Darling Monster: The Letters of Lady Diana Cooper to her Son John Julius Norwich 1939-1952

Darling Monster: The Letters of Lady Diana Cooper to her Son John Julius Norwich 1939-1952

by Diana Cooper (Author), Diana Cooper (Author), Viscount John Julius Norwich (Editor)

Synopsis

As read on BBC Radio 4. Lady Diana Cooper was an aristocrat, society darling, an actress of stage and early screen. When she married rising political star Duff Cooper, they became the golden couple who knew everyone who was anyone; they sat at the very heart of British public life. Diana's letters to her only son, John Julius Norwich, cover the period 1939 to 1952. They take us from the rumblings of war, through the Blitz, which the Coopers spent holed up in the Dorchester (because it was newer, and therefore less vulnerable, than the Ritz), to rurual Sussex where we see Diana blissfully setting up a smallholding as part of the war effort. After a spell with the Free French in Algiers, Duff was appointed British Ambassador to France and the couple settled into the glorious embassy in post-Liberation Paris. Over and beyond all the glitz, Diana emerges in these letters as highly intelligent, funny, fiercely loyal: a woman who disliked extravagance, who was often cripplingly shy, who was happiest in the countryside with her cow and goats and whose greatest love and preoccupation were her husband and son.

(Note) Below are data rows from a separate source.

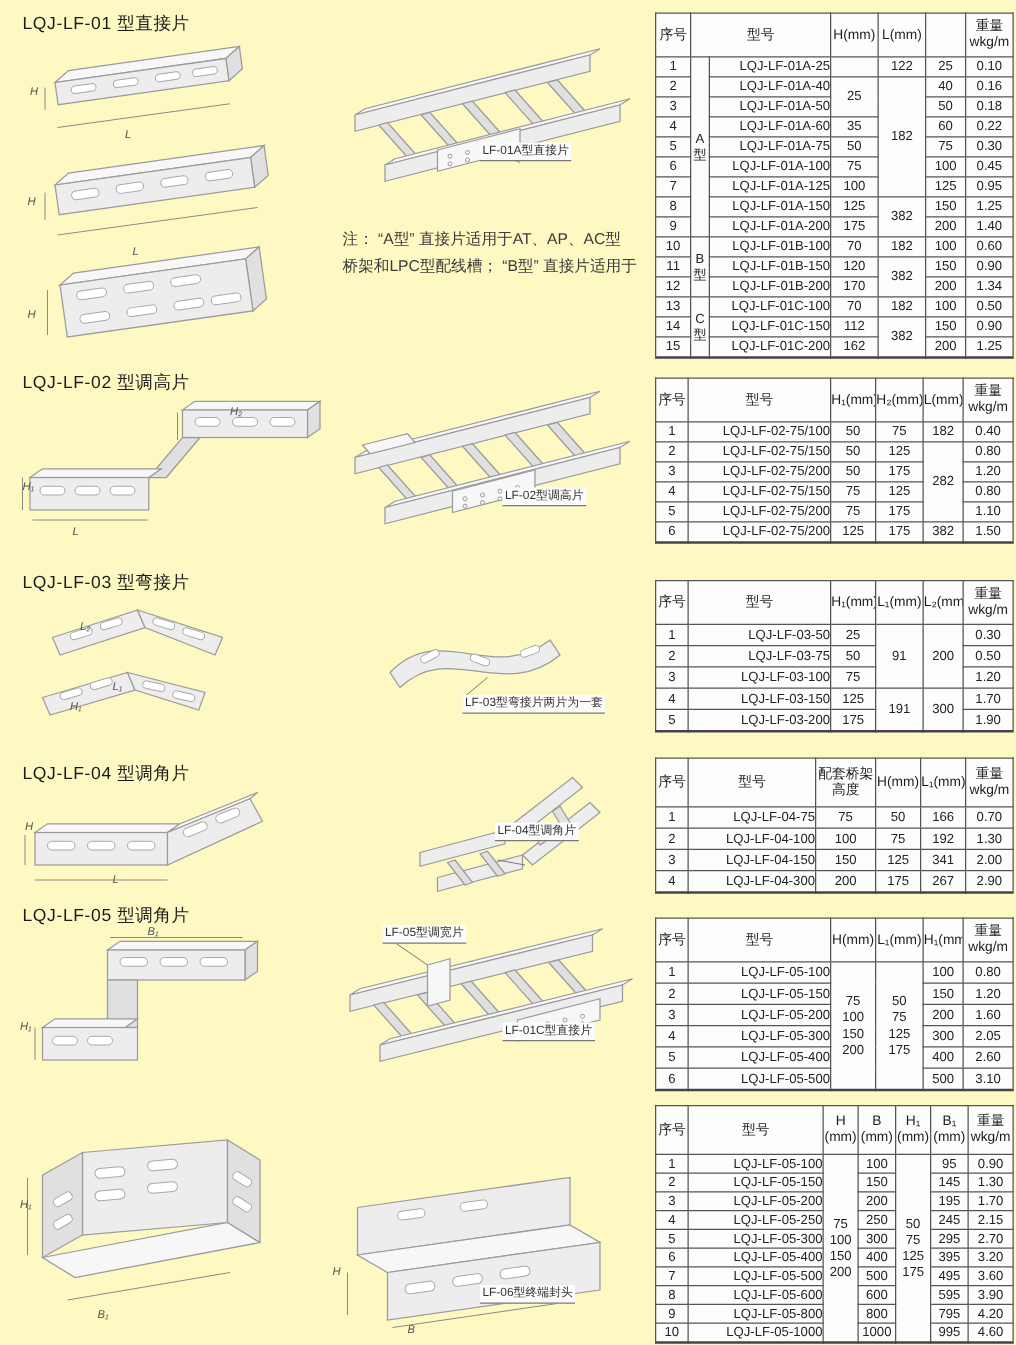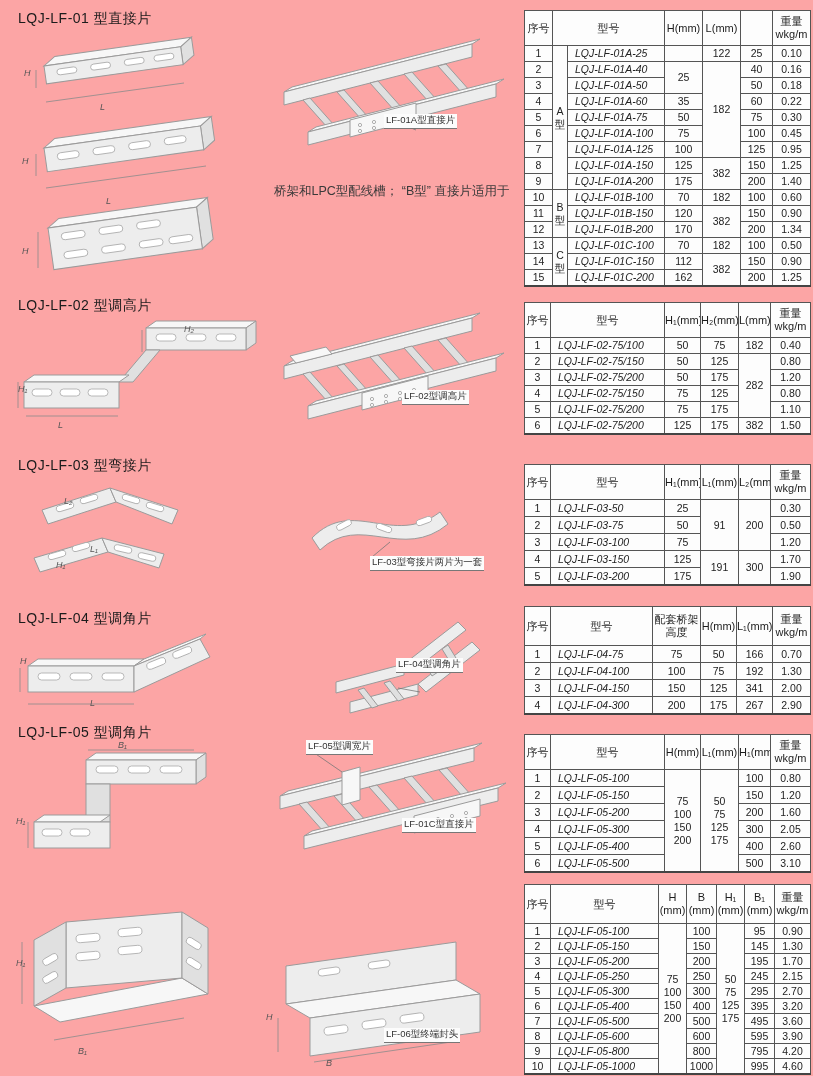"LQJ-LF-01 型直接片" .page { background: #fca5a5 -> #fef9c3 }
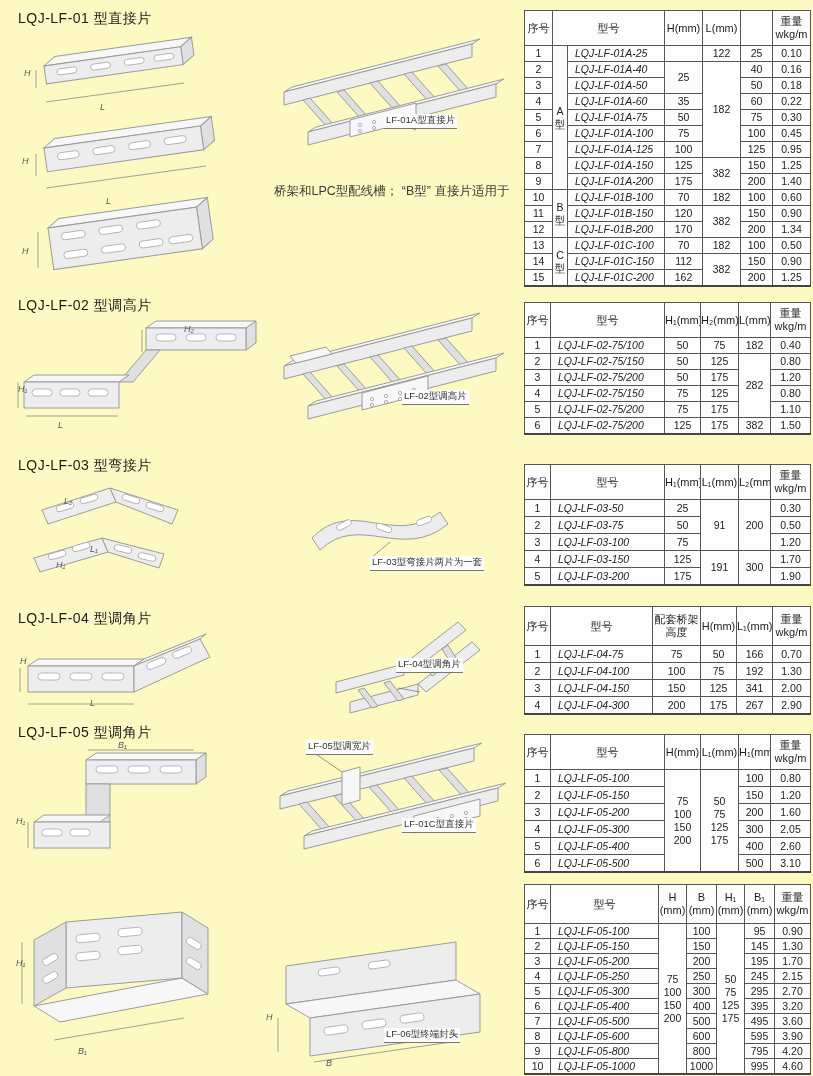"LQJ-LF-01A-25" table.spec td.model { font-style: italic -> none; text-align: left -> right }
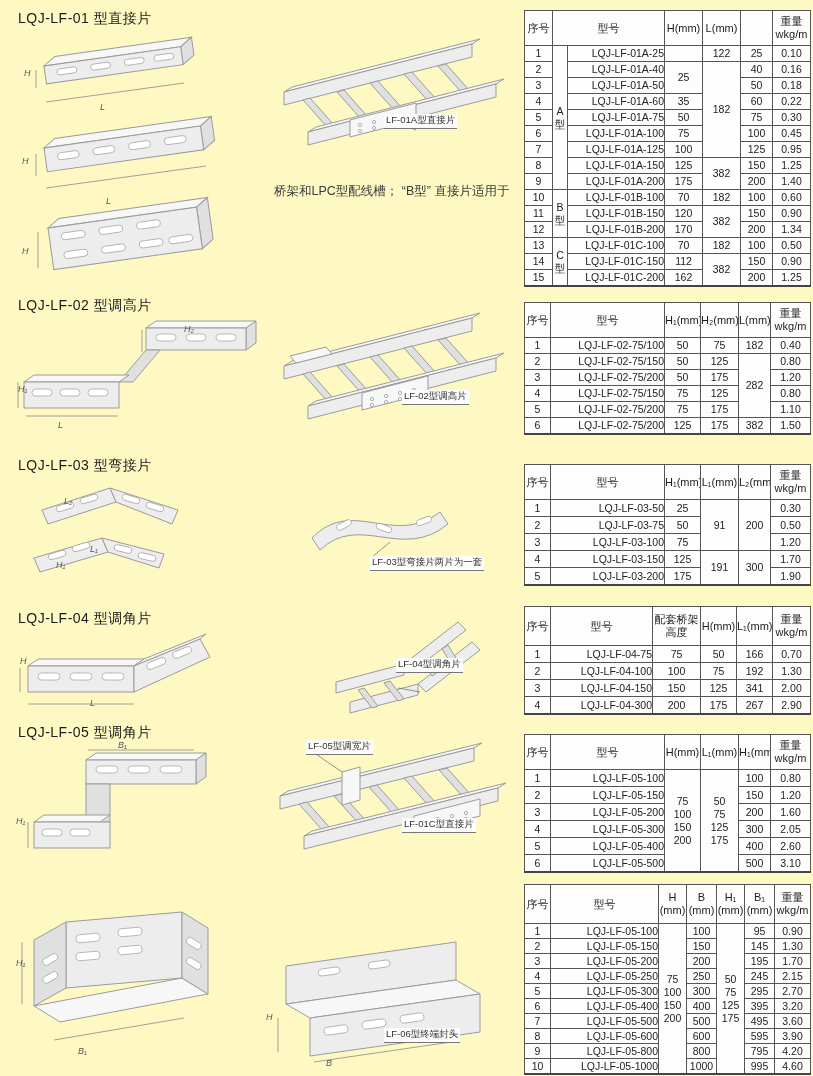"注： “A型” 直接片适用于AT、AP、AC型" div { html: none -> <div>注： “A型” 直接片适用于AT、AP、AC型</div> }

As a portrait of a time and some of history's most dramatic and important events, these letters are invaluable. But they also give us a vivid and touching portrait of the love between a mother and son, separated by war, oceans - and the constraints of the time they lived in. Please, darling monster, write as often as you can. It's so sad waiting for letters that don't come and are not even written. I love my darling boy. Don't treat me so badly again or I'll have your lights and liver when I get home . (19 November 1939). I wish, I wish it was all over - Hitler defeated, the lights up again and the guns still . (2 October 1940). Yesterday was a gallop of spirits and people and sun and fun . (26 September 1948). I do my best but I'll always be a bum . (12 October 1948).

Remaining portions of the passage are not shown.